SWIFT moves to consolidate role as gatekeeper of API standards

By Nash Riggins

The EU’s sweeping Payments Services Directive and the meteoric rise of open banking have created enormous potential for enterprising fintechs hoping to democratise markets with the help of open APIs.

Yet as incumbents continue to rollout publicly accessible APIs as part of their new regulatory obligations under PSD2, the incompatibility of those interfaces has become a major sticking point for developers operating across multiple regulatory jurisdictions. Global payments giant SWIFT has been working rapidly over recent months to offer developers a series of open API standards that can be applied across the globe – and this month, the organisation has taken another huge step to consolidate its desired role as the sector’s new standards gatekeeper.

On September 5, the body published its latest API standard for the pre-authorisation of funds, which is designed to help banks earmark purchase funds in advance so that future payment can always be guaranteed. This is the second set of open API standards SWIFT has published so far this year, with the body rolling out its ‘Pay Later’ standard in January to support customer use of traditional bank loan financing for the purchase of online goods.

In turn, SWIFT has effectively launched its own open API standards library – which is something many market participants have no doubt been craving since PSD2 came into effect.

While each institution’s APIs are inevitably going to be different, overly distinctive architecture forces developers to bend over backwards in order to adapt bespoke data structures, security considerations and workflows for each individual interface so they can be applied to different products and platforms.

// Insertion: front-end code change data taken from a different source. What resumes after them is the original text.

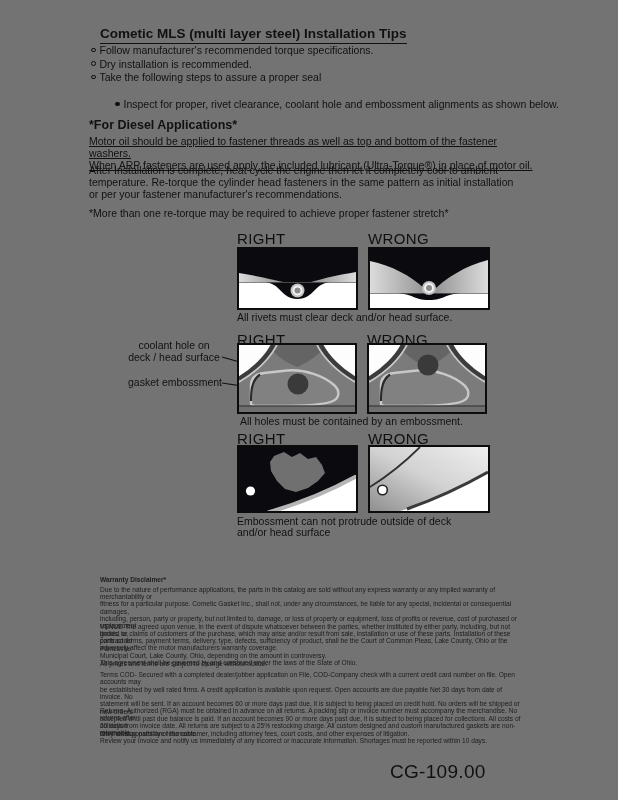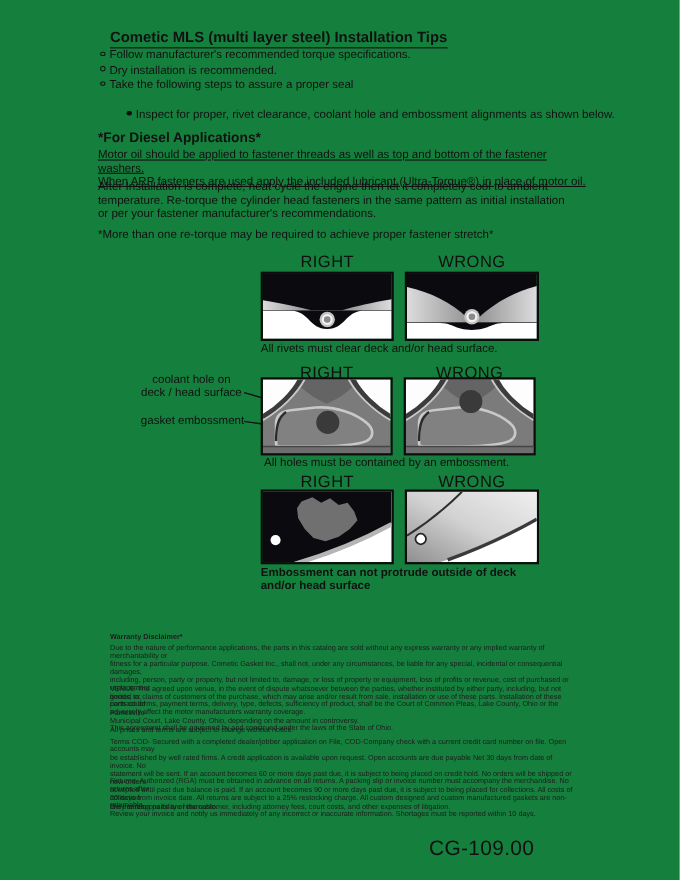--- a/index.html
+++ b/index.html
@@ -5,7 +5,7 @@
   * { margin:0; padding:0; box-sizing:border-box; }
   html,body { background:#ffffff; }
   .page {
-    position:relative; width:618px; height:800px; background:#15803d;
+    position:relative; width:618px; height:800px; background:#737373;
     font-family:"Liberation Sans", sans-serif; color:#111; overflow:hidden;
   }
   .abs { position:absolute; }

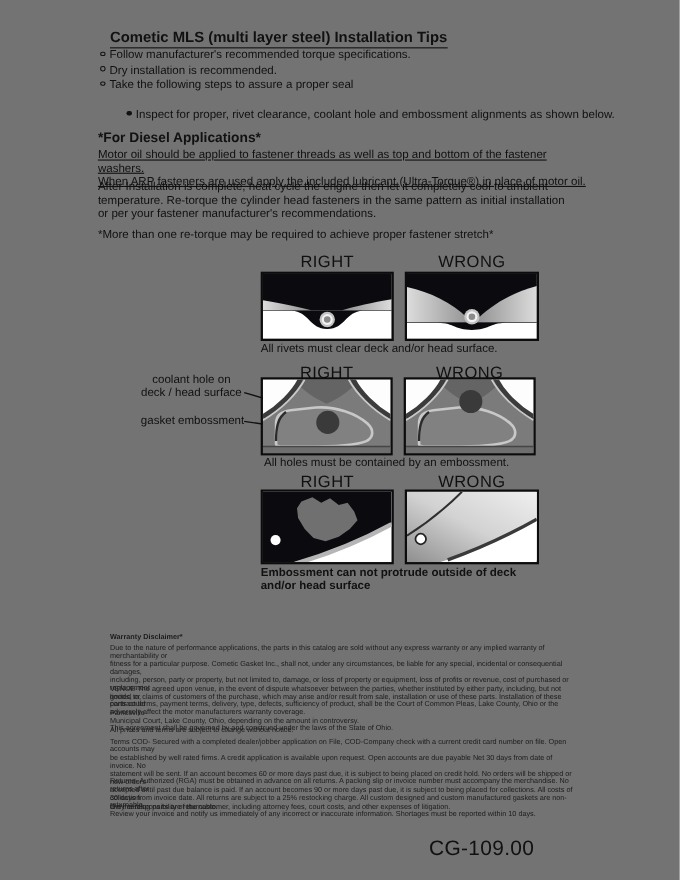--- a/index.html
+++ b/index.html
@@ -27,7 +27,7 @@
     line-height:12px; white-space:pre-line;
   }
   .sec-head { position:absolute; left:89px; font-size:12.5px; font-weight:bold; white-space:nowrap; }
-  .dlabel { position:absolute; font-size:15px; letter-spacing:0.4px; text-align:center; color:#101010; }
+  .dlabel { position:absolute; font-size:15px; letter-spacing:0.4px; color:#101010; }
   .dbox { position:absolute; border:2px solid #0c0c0c; }
   .dbox svg { display:block; }
   .caption { position:absolute; font-size:10.5px; line-height:11.3px; white-space:pre-line; }

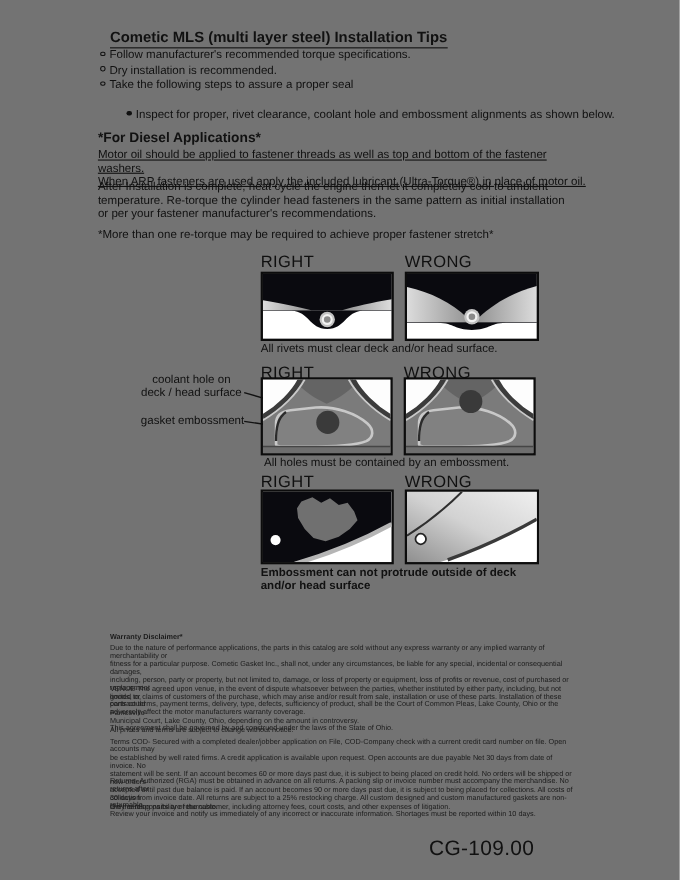--- a/index.html
+++ b/index.html
@@ -181,7 +181,7 @@
     </svg>
   </div>
 
-  <div class="caption" style="left:237px; top:516px;font-weight:bold;">Embossment can not protrude outside of deck
+  <div class="caption" style="left:237px; top:516px;">Embossment can not protrude outside of deck
 and/or head surface</div>
 
   <div class="fineprint bold" style="top:576px;">Warranty Disclaimer*</div>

These alternating structures cost bootstrapped fintechs a lot of time and money, while simultaneously slowing the rate at which banks are able to leverage those third-party platforms and rollout new products and services with minimal investment. Bearing that in mind, it only makes sense for industry bodies to apply guidelines capable of both simplifying development for fintechs and also enabling regulators to better monitor use from a compliance point-of-view – but up until the introduction of SWIFT’s new standards in 2019, regulatory guidance has been unhelpfully localised.

The UK’s Competition and Markets Authority (CMA) has provided firms with the most comprehensive set of standards to date. Its Open Banking Implementation Entity launched the Open Banking Standard in January 2018, which covers everything from security profiles and customer service guidelines to directory specifications and dynamic client registration.

Domestic uptake has been pretty good, too. According to the CMA, the Open Banking Standard has already been implemented across 90 percent of the UK payments account market – and attempts to reel in standards goes much further afield than the EU.

The Monetary Authority of Singapore published its own API playbook years ago, the Hong Kong Monetary Authority issued an Open API Framework in July 2018 and bodies like Open Banking Nigeria and the Australian Competition and Consumer Commission are currently working to implement their own domestic standards for market participants operating in areas where PSD2 isn’t actually a legislative obligation.

We can already see that each country is developing their own formats and that sometimes individual banks are developing their own formats,” Hiroshi Kawagoe, General Manager of Transaction Business Planning Department at Sumitomo Mitsui Banking Corporation said in a statement following the introduction of SWIFT’s second standards release.

“This kind of fragmentation may not be ideal as the banking industry progressively opens up more advanced services through API.”

That’s why Swedbank’s Kirstine Nilsson argues the introduction of various standards is actually a step in the wrong direction, as it will ultimately lead to design disparities that perpetuate cross-border frictions – and she reckons SWIFT is the natural leader in order to help banks mitigate those frictions.

“The banking industry must come together for the benefit of the digital economy to standardise retail and wholesale banking APIs,” she said.

“Developers these days don’t want to do host connections or SFTP connections – APIs are the way forward and SWIFT is the perfect body to deliver global consistency.”